Ray creates 32 worker threads:
jovyan 105319 101946 3 15:19 ? 00:00:05 ray::agent
jovyan 105320 101946 3 15:19 ? 00:00:04 ray::agent
jovyan 105321 101946 3 15:19 ? 00:00:04 ray::agent

I understand that Ray is trying to create one worker thread for every instance of the remote class. I hoped that Rays would queue execution of calls to the agents on a pull of available worker threads (for example 32 threads) instead, similar to how it schedules calls to a remote function on a pull of available threads. I benchmarked parallel invocations of a remote function and it scales up very well.
How could I change my remote class so it would not require an individual worker thread per every instance?

If I understand your use case correctly, Agents are simple containers of states, and you want to use 32 threads to update the states of all 10000 agents.
In that case, I’d suggest you re-structure your program a bit:

  • Create 10K agent instances that are simple python objects.
  • Create 10K remote tasks to update each of the agents, which requires 1 cpu / task.
  • Simply Fire off these 10K tasks at the same time. Since your cluster only has 32 cpus. These tasks will get executed in sequence, 32 at a time just fine.

In summary, something like this:

class Agent:
  state: Any

def update_agent(agent):
    # Change agent state.

agents = [Agent() for _ in range(10000)]
ray.get([update_agent.remote(agent) for agent in agents])

Right, I was thinking of this as a stop-gap solution. But here is the twist:
An agent state is pretty big, and I just want it to stay pinned on a machine where the agent is initially placed. For example we could consider a parameter server pattern
[Parameter Server — Ray 2.3.1]](Parameter Server — Ray 2.3.1). So the agent is a remote class parameter server, and the worker is a remote class assigned to processing this agent. Is there a way to ensure that corresponding workers and agents are collocated on the same thread (or at least on the same host)?

I’ve read that Ray tries to schedule remote function execution where the data is located. So if I do something like
agent_references = [put(agent) for agent in agents]

and then will be doing
agent_futures = [update_agent.remote(agent_reference) for agent_reference in agent_references])

that would work, correct?
But the question is, how to distribute the placement of agent objects ( agent_references ) evenly between machines in the cluster?

how many machines does your cluster have?
and how big is the state of each agent we are talking about here?

as a rule of thumb, actors are stateful processing units, think of them as micro-services.
they are backed by a distributed data layer, in Ray’s case the object store, etc.

actors are expensive.
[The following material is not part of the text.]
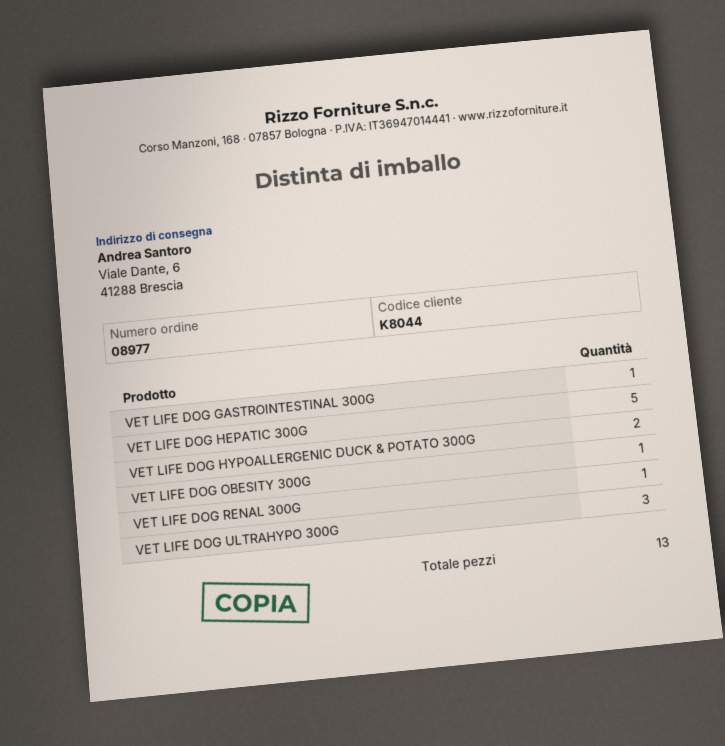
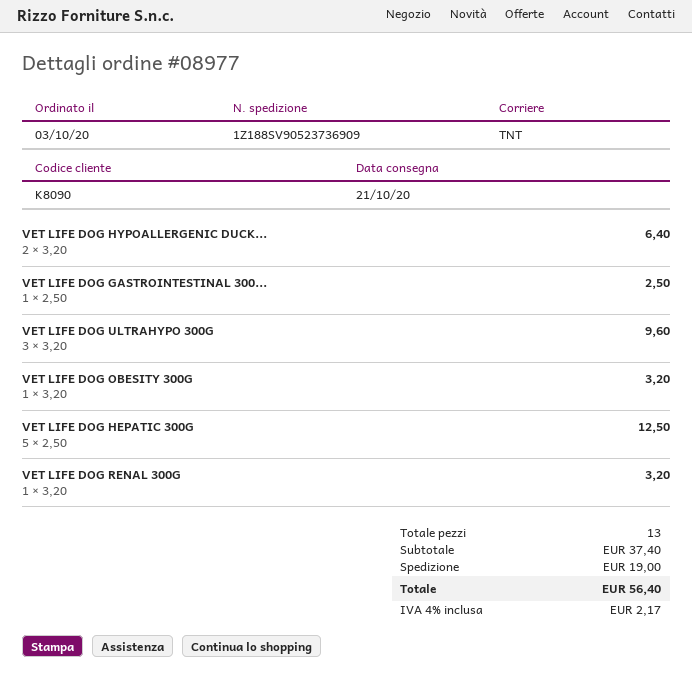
customer number: K8044 -> K8090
Ray needs to constantly communicate with every single one of them, monitor them, collect metrics and stats, etc.
so the real bottle neck here is not running 10K remote calls on these actors, but simply having all these 10K actors.

if you don’t want the agents to move, and are using multiple computers to advance them, maybe you can create multiple simulated envs, one on each node, owning part of the 10K agents. you then tell each env to process local agents.
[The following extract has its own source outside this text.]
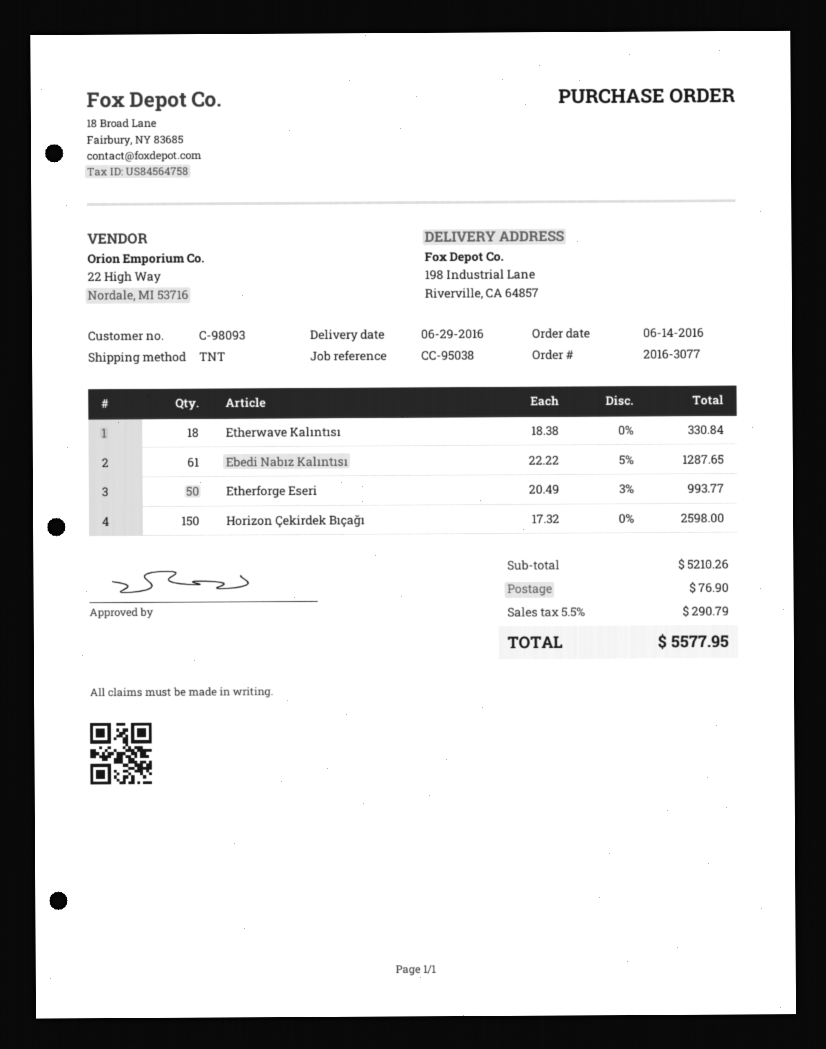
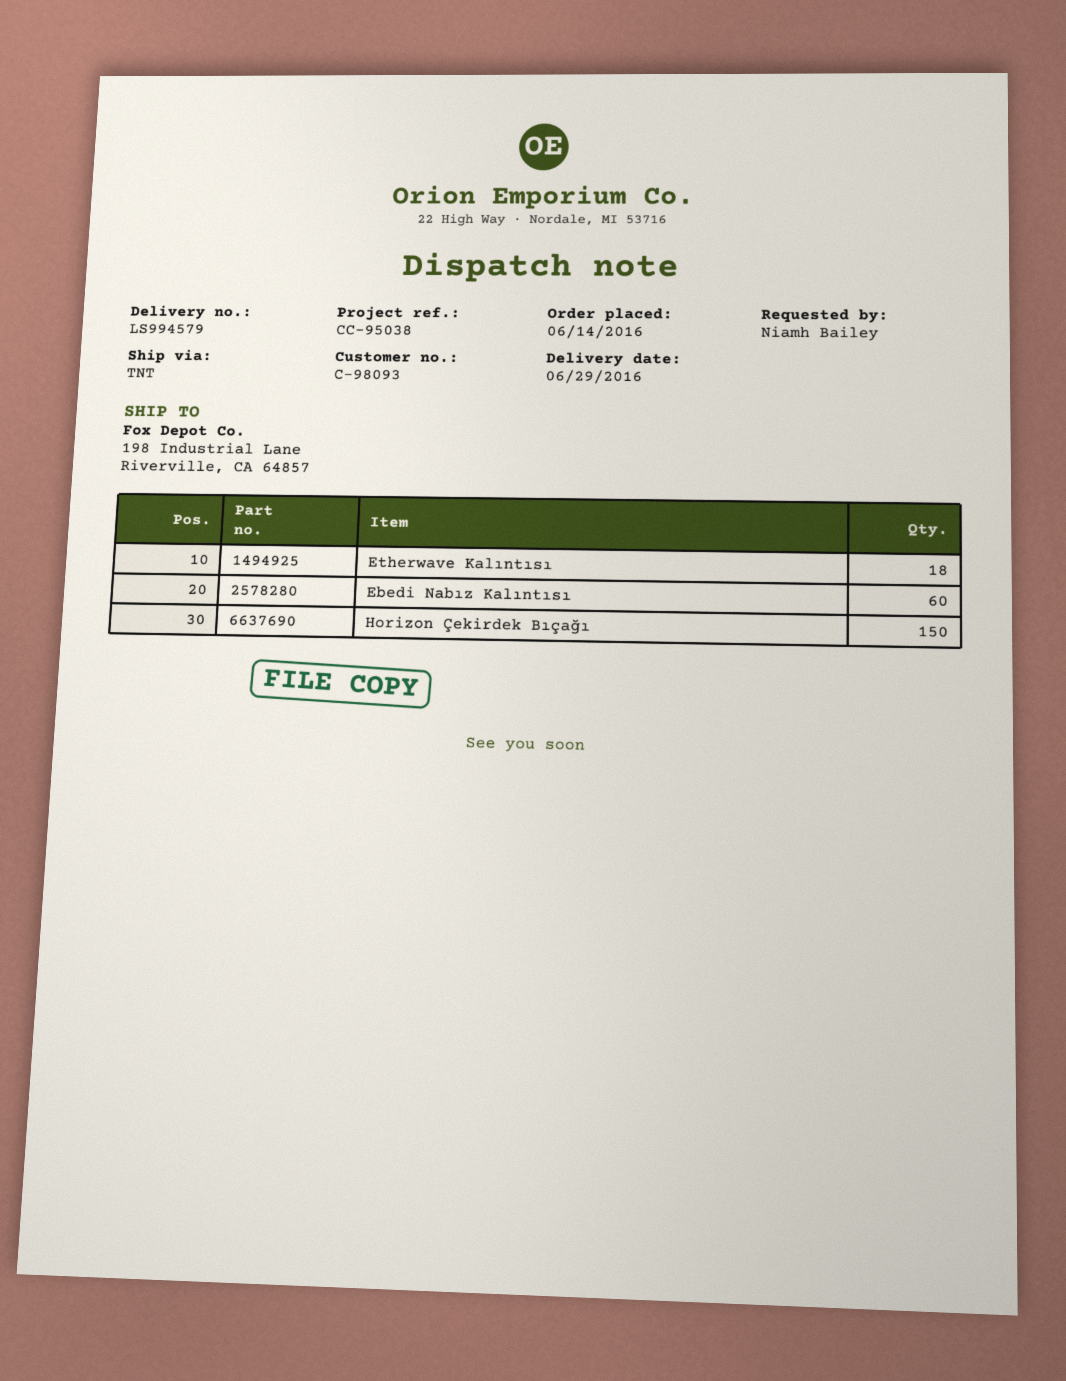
Ebedi Nabız Kalıntısı: 61 -> 60
Etherforge Eseri: 50 -> none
Thank you, I think this is a great idea! My agents do not directly interact which each other. They all advance a single step, and then a central coordinator collects their results (which are a fraction of their states), and distributes new assignments.
How do I implement this? By “you can create multiple simulated envs” do you mean RLib MultiAgent environment? Would it help?
Alternatively, I could create say 30 instances of a worker remote class, and each of the instances would be owning and advancing 10000 agents, and taking care of communications with the central coordinator. Is it what you are suggesting?

yeah, exactly.
if you have 30 remote classes, every class will only need to own 333 agents to make the total up to 10.
you then instruct these classes by firing all the remote calls all at once, and they should get properly queued.